Since Matt Smith’s 2nd series, I’ve thought of DW as the best bad show on television. Or the worst good show, depending on the episode. Steven Moffat’s writing style often convoluted simple and effective concepts in service of unsatisfying mystery boxes. The new showrunner Chris Chibnall had a lot to improve on for the new series. Jodie Whittaker also had a lot of pressure on her as the first female representation of the Doctor.

Unfortunately, it’s all come out a bit flat really. It’s not really better or worse than the series’ that came before it but it has different strengths and weaknesses. The writing is far less convoluted and overreliant on high concepts but it’s also simplistic, repetitive and tensionless. The interactions between the new characters are fine for a kids show but a bit dull for a family show. The plotlines continually introduce more and more elements before resolving them all in a rushed 3-minute climax.

The Doctor herself

Whittaker is charming during the cutesy, happy-go-lucky offbeat scenes but there’s never a sense that she’s ever angry or scared by anything she’s seeing. I love me a Doctor with some repressed rage and I never got that at all from the smiling woman relentlessly spouting anecdotes about (insert historical figure here).

The Doctor (and ESPECIALLY her screwdriver) never function like a character looking for a solution. Instead, she (and it) simply are the solution with just a bit of initial forgetfulness stopping the episode being five minutes long.

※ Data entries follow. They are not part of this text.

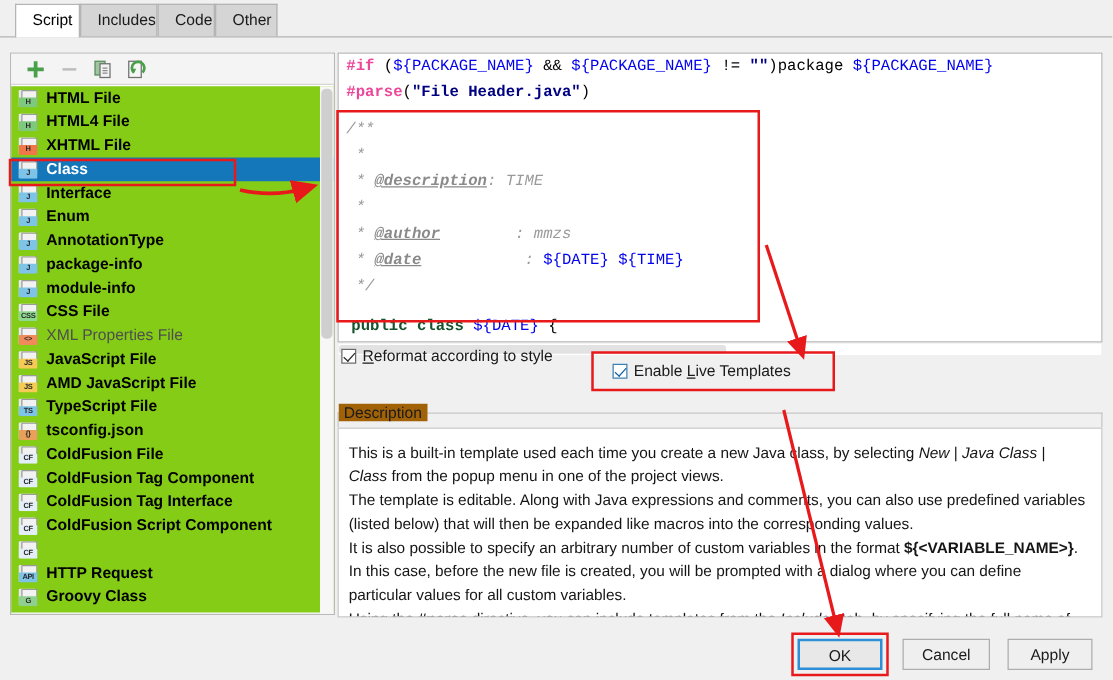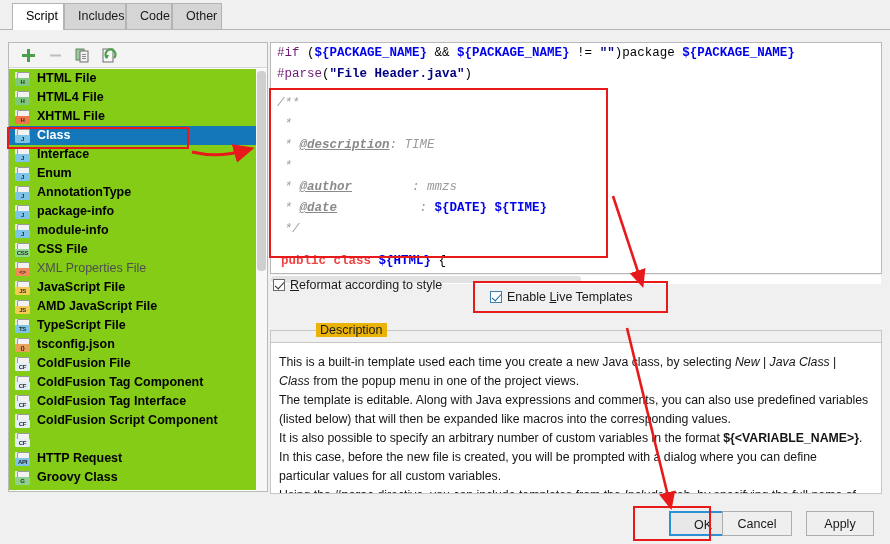--- a/index.html
+++ b/index.html
@@ -89,7 +89,7 @@
   }
   .cline{height:21px;line-height:21px;padding-left:6px;white-space:pre;}
   .kw{color:#ef4444;font-weight:bold;}
-  .dir{color:#701a75;font-weight:normal;}
+  .dir{color:#ec4899;font-weight:bold;}
   .var{color:#0000ee;font-weight:bold;text-align:center;}
   .str{color:#000080;font-weight:bold;}
   .plain{color:#000000;}

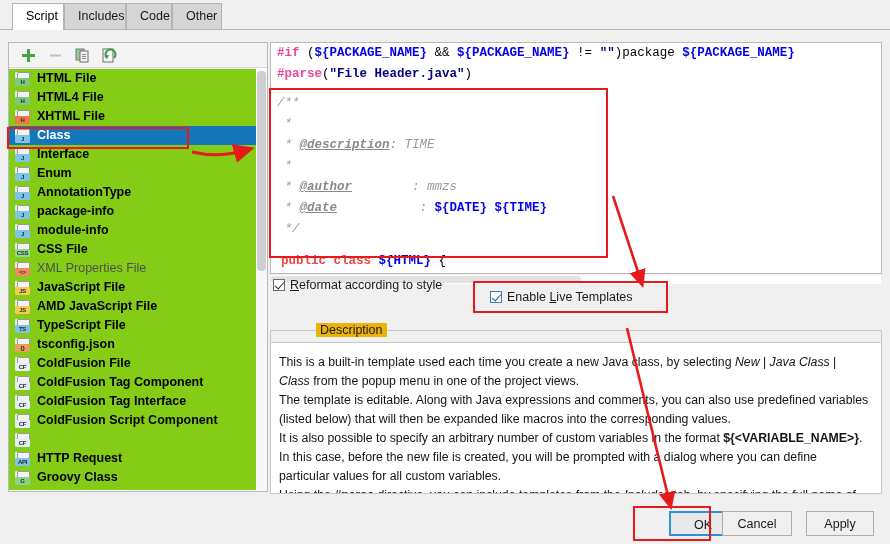--- a/index.html
+++ b/index.html
@@ -90,7 +90,7 @@
   .cline{height:21px;line-height:21px;padding-left:6px;white-space:pre;}
   .kw{color:#ef4444;font-weight:bold;}
   .dir{color:#ec4899;font-weight:bold;}
-  .var{color:#0000ee;font-weight:bold;text-align:center;}
+  .var{color:#0000ee;font-weight:normal;text-align:center;}
   .str{color:#000080;font-weight:bold;}
   .plain{color:#000000;}
   .cmt{color:#9a9a9a;font-style:italic;}

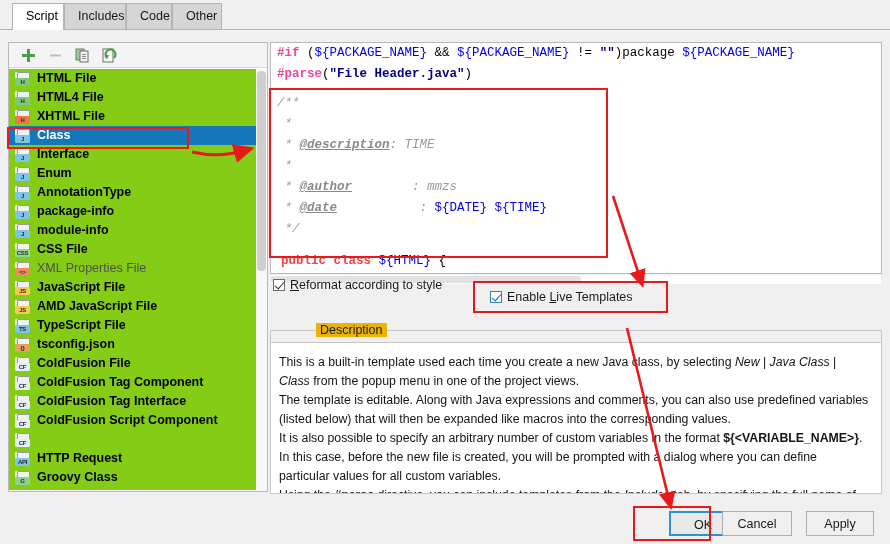--- a/index.html
+++ b/index.html
@@ -88,7 +88,7 @@
     font-size:12.5px;
   }
   .cline{height:21px;line-height:21px;padding-left:6px;white-space:pre;}
-  .kw{color:#ef4444;font-weight:bold;}
+  .kw{color:#14532d;font-weight:bold;}
   .dir{color:#ec4899;font-weight:bold;}
   .var{color:#0000ee;font-weight:normal;text-align:center;}
   .str{color:#000080;font-weight:bold;}

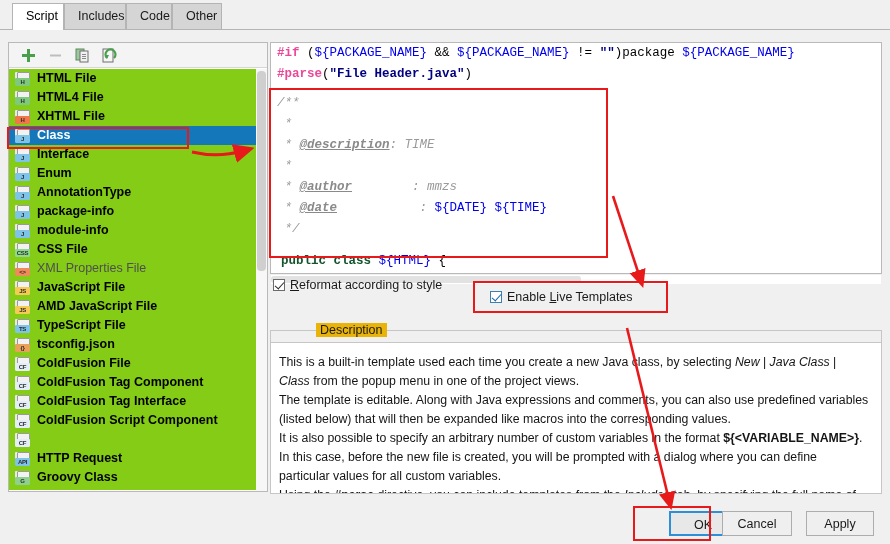--- a/index.html
+++ b/index.html
@@ -323,7 +323,7 @@
     <div class="cline cmt"> */</div>
   </div>
 
-  <div class="cline" style="position:absolute;left:4px;top:208px;"><span class="kw">public class </span><span class="var">${HTML}</span><span class="plain"> {</span></div>
+  <div class="cline" style="position:absolute;left:4px;top:208px;"><span class="kw">public class </span><span class="var">${DATE}</span><span class="plain"> {</span></div>
 </div>
 
 <div style="position:absolute;left:274px;top:275px;font-family:'Liberation Mono',monospace;font-size:10px;color:#555;">}</div>

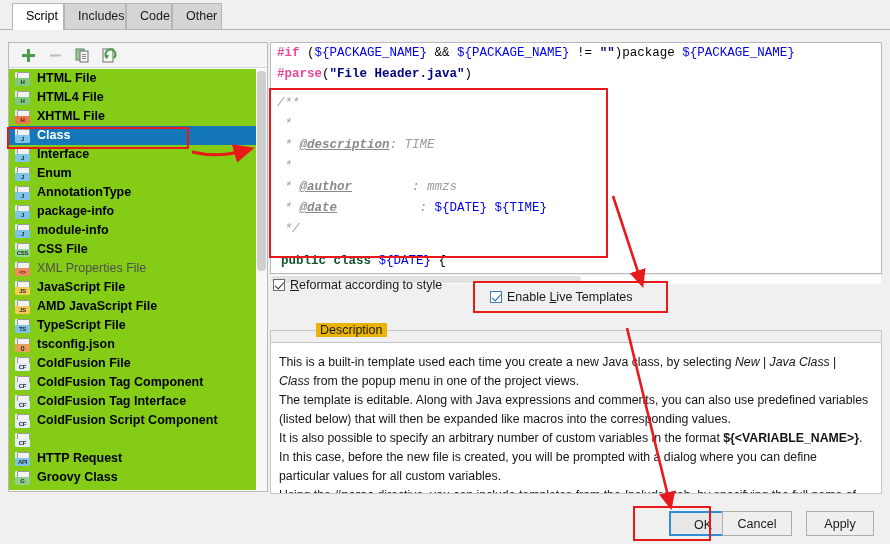--- a/index.html
+++ b/index.html
@@ -124,7 +124,7 @@
   
   #desclabel{
     position:absolute;left:271px;top:323px;font-size:12.5px;color:#1a1a1a;
-    background:#eab308;padding:0 4px;z-index:2;margin-left:45px;
+    background:#a16207;padding:0 4px;z-index:2;
   }
   #descgroup{
     position:absolute;left:270px;top:330px;width:612px;height:12px;

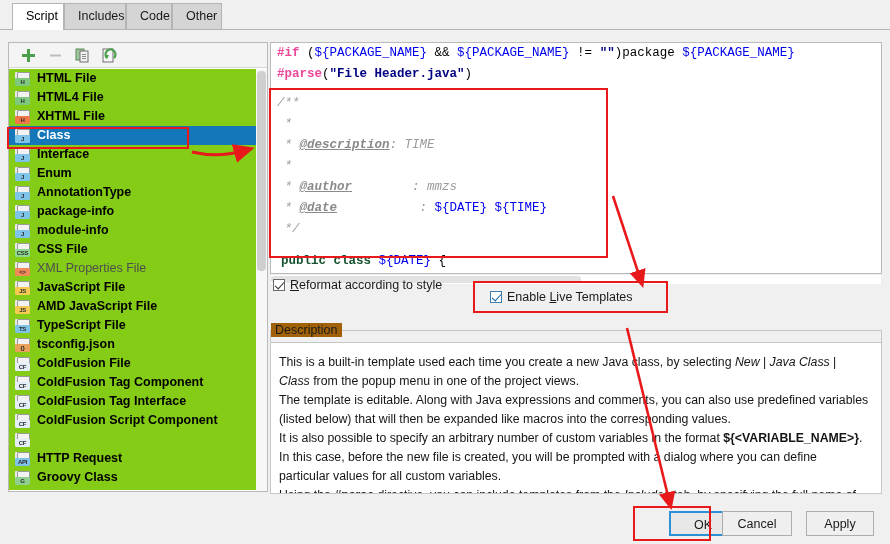--- a/index.html
+++ b/index.html
@@ -352,7 +352,7 @@
   </div>
 </div>
 
-<div class="btn focus" style="left:638px;top:511px;width:68px;margin-left:31px;">
+<div class="btn focus" style="left:638px;top:511px;width:68px;">
   <span>OK</span>
 </div>
 <div class="btn" style="left:722px;top:511px;width:70px;">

She can’t remember things until she just does. She can’t work out a problem until she just does. It’s a jump from A to Z without any intervening steps. Again though, this is more on the writing than on Whittaker who strides through her first series as promisingly and rockily as any doctor before her.

The Villains

My god, the villains. Chibnall said that they would be using none of Who‘s famous antagonists. A good idea, I thought at the time. But if you’re not going to use the Cybermen, you need to replace them with something equally interesting. The villains in this series are typically misunderstood individuals with no real ill intentions. That’s fine for a surprise every now and again but when it becomes a crutch you use instead of writing interesting foes, it becomes tiresome quickly. The only outwardly evil alien is such a boring and weak opposition to the time-lord that he’s beaten by Bradley Walsh with less problem than he has bantering The Dark Destroyer on The Chase.

Moffat created the Weeping Angels and the Silence, two terrifying and creative monsters. So far this series we have a Predator rip-off and an annoyed amazon employee. They brought back the Daleks for the New Year special and it instantly became my favorite of the lot. Even if, as always, the doctor reacted to her age-old arch-nemesis as if she was arguing with her neighbour about bin day.

All in all, it’s a fine start that I should have known better than to be excited for. The Rosa Parks episode is good, as is the Dalek one, but otherwise, I’m in no hurry to rewatch. The new educational take is good for kids if annoying for adults. The companions are fine. The Doctor is fine. It’s fine. I just wanted better.